Au détour d’un petit encas de l’équipe, nous remarquons qu’ils mangent une petite préparation maison. Intrigué nous entamons la discussion et goûtons avec eux. C’est une feuille de bananier dans laquelle se mélangent agrumes, soja, gelée. Très rafraîchissant bizarrement.
Nous reprenons la route pour un « must see » selon le Lonely Planet : Wat Phratat Doi Suthep. Situé à l’écart de la ville.
Notre Scoopy est mis à rude épreuve durant toute la montée de 15 km. Et croyez nous, 15 km, à deux, en montée, avec un Scoopy, manette des gazs à fond. C’est très long.
Finalement, nous arrivons à notre destination.

Une petite envie d’aller aux toilettes nous rattrape. Hélas il n’y a que des toilettes turques dans cette zone. Tant bien que mal LiLi s’en sort tandis que JMi déniche des techniques d’acrobates pour se dém…. de ce genre de situation. Ce qui fera bien rire LiLi. Et oui, les voyages vous font partager bien des choses inattendues 🙂
Nous entâmons les marches de l’escalier en direction du temple.
Malheureusement, le lieu est magnifique mais n’a plus aucun charme et aspect mystique. Tant de touristes aussi bien occidentaux qu’asiatiques déferlent sur le lieu. Au point d’avoir une certaine compassion pour les pèlerins qui tentent de se concentrer sur leurs psaumes. C’est dommage, et beaucoup de choses sont ainsi depuis le début de notre voyage … Gâchées par une très mauvaise gestion des flux touristiques.
Durant le retour vers notre Scoopy, nous nous restaurons de quelques mini pancakes de coco et smoothies à la mangue. Oui on ne fait que dormir, marcher, bouffer, larver. Si vous n’aviez pas compris que nous étions en vacances 😉





Un petit plein d’essence, et retour au centre ville.

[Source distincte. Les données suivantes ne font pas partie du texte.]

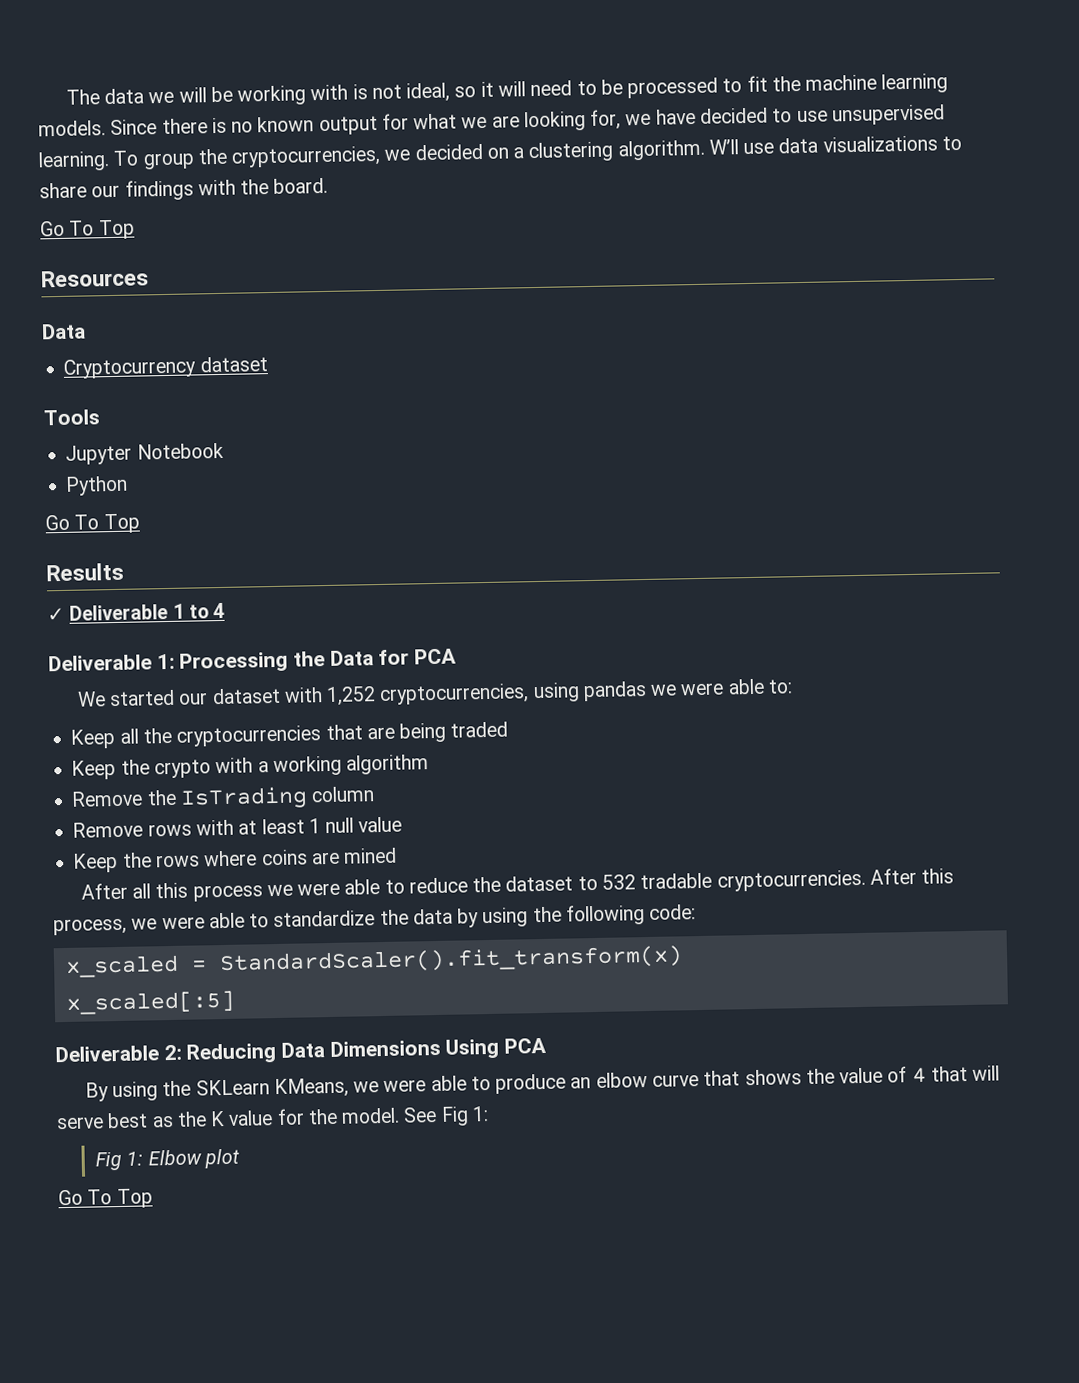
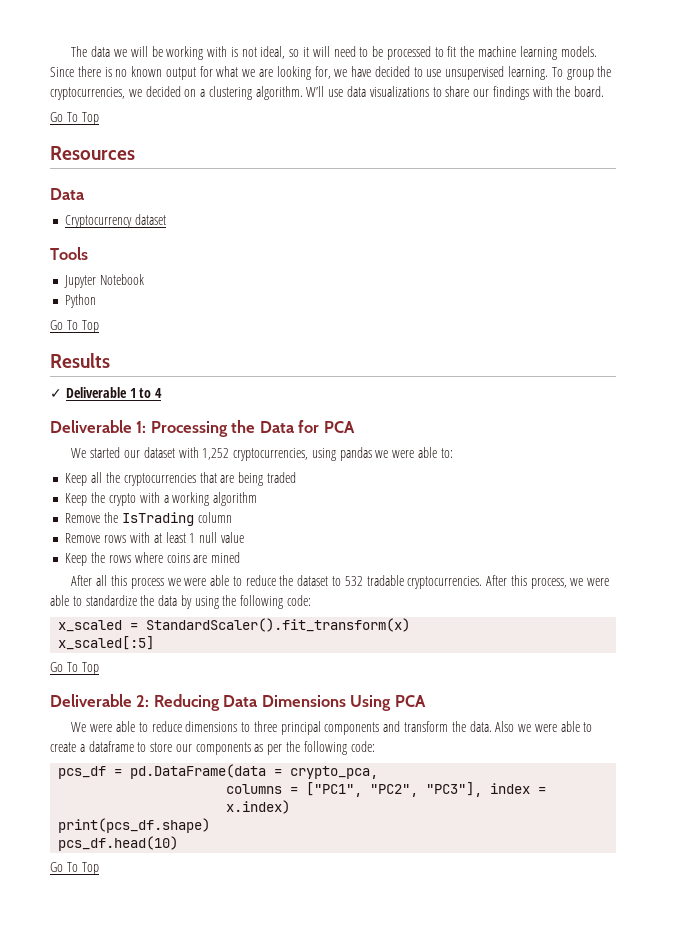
  x_scaled[:5]
+ Go To Top
- By using the SKLearn KMeans, we were able to produce an elbow curve that shows the value of 4 that will serve best as the K value for the model. See Fig 1:
- Fig 1: Elbow plot
+ We were able to reduce dimensions to three principal components and transform the data. Also we were able to create a dataframe to store our components as per the following code:
+ pcs_df = pd.DataFrame(data = crypto_pca,
+ columns = ["PC1", "PC2", "PC3"], index = x.index)
+ print(pcs_df.shape)
+ pcs_df.head(10)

Massage, dîner à « Bon ça va ». C’est le nom du restaurant. Personnel très sympathique, Pad Thaï et Poulet aux noix de cajoux excellents. Et LiLi ne vous parle même pas du Mango Sticky Rice (Riz gluant à la mangue et au lait de coco).
Le soir nous faisons un tour par le night Bazaar. Hélas criblé de moucherons et moustiques. Qui ne nous font pas tarder à rentrer à l’hôtel. Au détour, nous apercevons notre tableau que nous avions acheté en 2011 avec des versions cette fois-ci plus colorées encore et avec un fond en or. Pas mal !
Demain, nous partirons pour Chiang Rai. A environ 3 heures de bus de Chaing Mai.